"My son is an ambitious and puritanical capitalist, while I have always been a sensual socialist."
This is Remy (Remy Girard), a Montreal history professor, explaining the relation between his bald, fleshy, libertine self and the slim, impeccably coifed and tailored young man who stands by his hospital bed. The contrast between Remy and his son, Sebastien (Stephane Rousseau), who is some kind of international financier, reflects a pop-cultural apercu available at least since Michael J. Fox starred in Family Ties. The children of the 1960s, who rebelled so dramatically against their own parents, receive their comeuppance when their children turn out to be materialistic, politically conservative and sexually restrained. Ironic, no?

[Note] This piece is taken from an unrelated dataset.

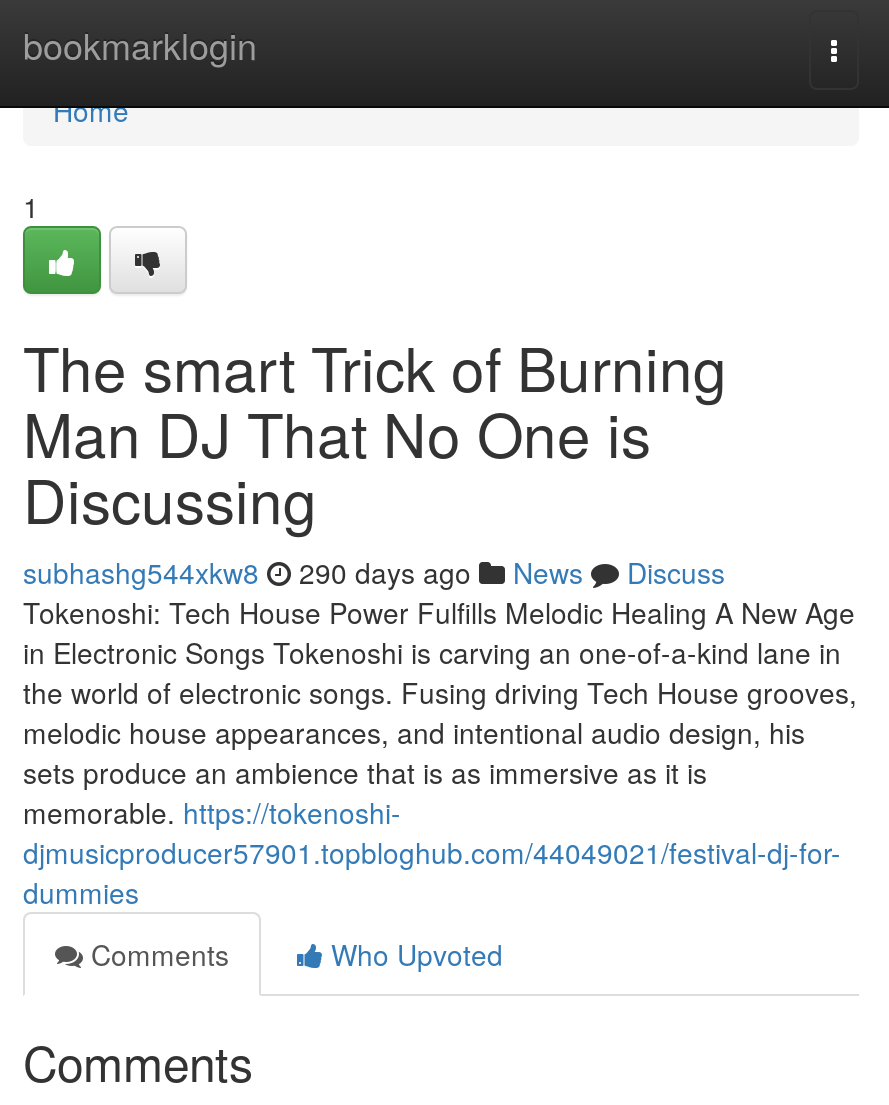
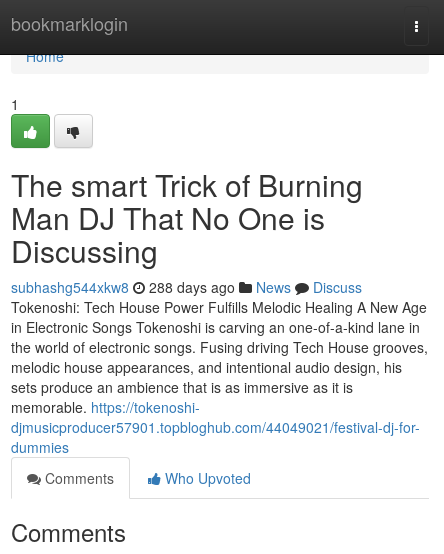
[23,552,725,592] subhashg544xkw8 290 days ago News Discuss -> [11,277,362,297] subhashg544xkw8 288 days ago News Discuss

Yes, of course. But what makes The Barbarian Invasions much more than a facile exercise in generational conflict is that Denys Arcand, who wrote and directed it, has a sense of history that is as acute as it is playful. Later, after Remy, who has terminal cancer, retreats to a friend's lakeside cabin to die, he and his old pals mull over the ideological enthusiasms of their youth, from Quebecois separatism to Marxism to structuralism.
PHOTO COURTESY OF CROWN
"Was there an `ism' we didn't worship?" asks Pierre (Pierre Curzi). "Cretinism," replies Claude (Yves Jacques), who has returned from his academic sinecure in Rome to ease his friend's passing. But Remy, begging to differ, recalls a dinner with a scholarly visitor from China. Wanting to curry favor with her, he praised the great achievements of Mao's Cultural Revolution, which had destroyed her family's life. "There was no greater cretinism than that," he then says, referring to his generation's soft spot for third-world totalitarianism.
Remy is, for the most part, a man without regrets, though the idealism of his youth has been replaced by a certain fatalism. At the end of his life he finds himself surrounded by old friends and former lovers, whom you may recall from Arcand's earlier film The Decline of the American Empire. That film, a hit at the 1986 New York Film Festival, was a talky sex farce situated somewhere between John Updike and The Big Chill. Now, after 17 years, the mood is a bit less raucous and a bit more somber.
Remy and Louise (Dorothe Berryman), whose marriage was breaking up in the earlier movie, are not exactly reconciled, but they are at least on speaking terms. In The Barbarian Invasions there will still be a lot of dirty talk, but the subject this time is the dwindling of the life force and the perverse habit of history to keep moving wherever it chooses in spite of the attempts by small bands of intellectuals to influence its direction.
The American empire is still, apparently, in decline (the title of The Barbarian Invasions refers to the terrorist attacks of Sept. 11), but these aging radicals, living in its geographical and linguistic hinterland, bear it no real ill will. The values of American capitalism, as incarnated by Sebastien, appear to dominate the globe, but they also clearly have their advantages.
At the start of the film, Remy is marooned in the crowded ward of a hospital where the machinery seems to be broken and the kindness of individual nurses hardly compensates for the general bureaucratic dysfunction. Sebastien, discovering that the floor below is entirely empty, bribes both the hospital administrator (who babbles breathless boilerplate about diagnostic parameters and resource allocations) and the union officials who really run things.
Remy at first resists his son's help. "I voted for Medicare, and I'll accept the consequences," he says. But the younger man's money talks, and it speaks the language of filial love. Sebastien seeks out Nathalie (Marie-Jose Croze), a heroin addict whose mother, Diane (Louise Portal), is one of Remy's former lovers, and makes a deal with her. He will pay to support her habit if she will buy heroin for Remy, who needs the drug to alleviate his pain.
Arcand is at heart a populist filmmaker, but his brains are at least as well developed as his heart. The Barbarian Invasions has had enormous success at the Canadian box office, in both English and French-speaking areas, and it is easy to see why. Its humor is broad and its emotions large and accessible. But it is also, at the same time, a sophisticated and rigorous analysis of recent history, in Quebec and beyond. It is an elegy, a seminar and a long, sloppy party, full of food, wine, maudlin moments and endless conversation. Civilization may be declining gradually all around them, but they don't mind. They're in no hurry.